Only lines containing the word "Kraze" are needed; pull them out of the material.

★ ★ ★ ★ ★

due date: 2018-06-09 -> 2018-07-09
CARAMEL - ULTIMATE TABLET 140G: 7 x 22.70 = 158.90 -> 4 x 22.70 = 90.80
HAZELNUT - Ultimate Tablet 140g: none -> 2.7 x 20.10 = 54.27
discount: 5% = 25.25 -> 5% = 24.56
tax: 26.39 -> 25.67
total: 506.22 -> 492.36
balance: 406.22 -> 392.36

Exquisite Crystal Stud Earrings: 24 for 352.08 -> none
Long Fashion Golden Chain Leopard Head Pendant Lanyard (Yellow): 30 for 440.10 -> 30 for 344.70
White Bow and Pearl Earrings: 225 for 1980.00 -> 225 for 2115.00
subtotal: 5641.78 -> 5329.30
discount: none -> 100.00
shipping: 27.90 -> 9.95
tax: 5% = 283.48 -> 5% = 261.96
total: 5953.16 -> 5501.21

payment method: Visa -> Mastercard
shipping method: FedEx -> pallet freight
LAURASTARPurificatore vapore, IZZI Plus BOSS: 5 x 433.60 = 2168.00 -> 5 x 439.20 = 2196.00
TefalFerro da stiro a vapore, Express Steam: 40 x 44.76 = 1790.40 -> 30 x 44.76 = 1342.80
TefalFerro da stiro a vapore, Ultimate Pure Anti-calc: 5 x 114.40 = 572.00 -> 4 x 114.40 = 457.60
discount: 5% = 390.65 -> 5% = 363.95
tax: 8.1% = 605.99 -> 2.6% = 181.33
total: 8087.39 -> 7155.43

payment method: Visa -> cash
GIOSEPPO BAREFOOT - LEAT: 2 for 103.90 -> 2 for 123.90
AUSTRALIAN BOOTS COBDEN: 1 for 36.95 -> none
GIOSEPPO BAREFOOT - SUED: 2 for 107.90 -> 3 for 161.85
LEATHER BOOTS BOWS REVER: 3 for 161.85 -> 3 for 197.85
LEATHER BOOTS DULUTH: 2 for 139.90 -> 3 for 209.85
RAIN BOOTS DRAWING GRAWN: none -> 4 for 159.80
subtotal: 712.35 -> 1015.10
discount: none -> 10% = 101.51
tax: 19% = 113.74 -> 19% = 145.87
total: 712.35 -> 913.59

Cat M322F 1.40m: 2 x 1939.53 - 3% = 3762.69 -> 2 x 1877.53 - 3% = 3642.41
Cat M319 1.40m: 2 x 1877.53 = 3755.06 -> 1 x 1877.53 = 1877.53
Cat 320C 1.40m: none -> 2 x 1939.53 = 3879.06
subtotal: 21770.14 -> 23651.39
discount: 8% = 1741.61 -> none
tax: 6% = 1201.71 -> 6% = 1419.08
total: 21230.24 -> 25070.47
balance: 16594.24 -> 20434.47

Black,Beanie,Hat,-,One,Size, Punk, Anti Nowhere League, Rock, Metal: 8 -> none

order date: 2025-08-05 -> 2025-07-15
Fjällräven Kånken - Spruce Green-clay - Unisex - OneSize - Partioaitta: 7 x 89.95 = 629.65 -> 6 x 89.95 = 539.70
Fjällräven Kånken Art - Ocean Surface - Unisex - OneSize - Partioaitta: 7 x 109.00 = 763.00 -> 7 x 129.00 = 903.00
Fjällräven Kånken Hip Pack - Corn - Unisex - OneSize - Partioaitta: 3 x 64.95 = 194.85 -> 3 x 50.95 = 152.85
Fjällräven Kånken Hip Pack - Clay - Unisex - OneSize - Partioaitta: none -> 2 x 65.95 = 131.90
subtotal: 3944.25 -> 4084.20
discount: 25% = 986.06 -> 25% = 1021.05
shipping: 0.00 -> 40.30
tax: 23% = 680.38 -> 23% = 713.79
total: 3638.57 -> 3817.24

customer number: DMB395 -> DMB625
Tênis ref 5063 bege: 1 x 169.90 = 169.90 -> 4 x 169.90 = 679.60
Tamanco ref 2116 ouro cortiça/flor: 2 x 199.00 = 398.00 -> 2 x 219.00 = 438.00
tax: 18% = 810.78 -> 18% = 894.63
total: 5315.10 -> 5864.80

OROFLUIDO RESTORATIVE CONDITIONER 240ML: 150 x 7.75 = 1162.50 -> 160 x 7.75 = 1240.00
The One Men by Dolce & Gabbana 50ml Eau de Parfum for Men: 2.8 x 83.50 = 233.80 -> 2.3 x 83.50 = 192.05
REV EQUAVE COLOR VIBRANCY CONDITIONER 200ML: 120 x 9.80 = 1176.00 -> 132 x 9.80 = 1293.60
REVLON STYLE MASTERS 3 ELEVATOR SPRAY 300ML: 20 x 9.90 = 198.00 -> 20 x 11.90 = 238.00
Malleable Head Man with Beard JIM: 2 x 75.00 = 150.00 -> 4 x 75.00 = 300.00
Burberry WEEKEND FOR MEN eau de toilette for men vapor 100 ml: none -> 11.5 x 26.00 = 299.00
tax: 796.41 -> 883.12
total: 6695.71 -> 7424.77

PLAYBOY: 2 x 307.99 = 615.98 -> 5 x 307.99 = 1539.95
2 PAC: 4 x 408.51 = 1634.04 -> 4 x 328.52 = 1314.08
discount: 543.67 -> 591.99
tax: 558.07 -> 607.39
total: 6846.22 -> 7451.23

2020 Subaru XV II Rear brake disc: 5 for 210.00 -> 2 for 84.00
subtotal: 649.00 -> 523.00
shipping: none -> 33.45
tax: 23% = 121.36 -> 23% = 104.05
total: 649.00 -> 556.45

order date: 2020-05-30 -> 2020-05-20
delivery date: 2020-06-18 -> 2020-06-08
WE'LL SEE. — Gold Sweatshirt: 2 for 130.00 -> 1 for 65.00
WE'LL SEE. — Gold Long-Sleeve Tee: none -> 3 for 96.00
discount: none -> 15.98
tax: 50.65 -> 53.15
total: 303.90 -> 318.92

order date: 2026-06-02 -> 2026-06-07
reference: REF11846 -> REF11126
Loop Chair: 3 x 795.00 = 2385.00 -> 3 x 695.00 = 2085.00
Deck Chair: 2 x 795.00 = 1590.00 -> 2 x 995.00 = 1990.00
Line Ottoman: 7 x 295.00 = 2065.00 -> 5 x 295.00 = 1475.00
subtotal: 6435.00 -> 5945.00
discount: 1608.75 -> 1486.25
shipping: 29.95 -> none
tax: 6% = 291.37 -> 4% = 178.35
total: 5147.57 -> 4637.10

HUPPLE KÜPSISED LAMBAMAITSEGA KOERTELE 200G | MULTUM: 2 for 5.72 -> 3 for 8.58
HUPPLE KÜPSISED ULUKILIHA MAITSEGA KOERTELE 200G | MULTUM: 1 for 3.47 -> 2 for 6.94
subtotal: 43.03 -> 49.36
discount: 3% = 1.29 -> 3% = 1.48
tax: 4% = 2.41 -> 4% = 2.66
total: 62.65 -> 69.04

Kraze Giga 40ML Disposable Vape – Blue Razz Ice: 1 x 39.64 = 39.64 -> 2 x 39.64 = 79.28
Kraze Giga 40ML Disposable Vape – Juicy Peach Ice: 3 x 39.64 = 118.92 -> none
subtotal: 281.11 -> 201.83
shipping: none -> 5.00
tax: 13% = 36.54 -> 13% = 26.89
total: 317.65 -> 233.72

★ ★ ★ ★ ★

● **Solution for this problem**
Kraze Giga 40ML Disposable Vape – Blue Razz Ice: 1 x 39.64 = 39.64 -> 2 x 39.64 = 79.28
Kraze Giga 40ML Disposable Vape – Juicy Peach Ice: 3 x 39.64 = 118.92 -> none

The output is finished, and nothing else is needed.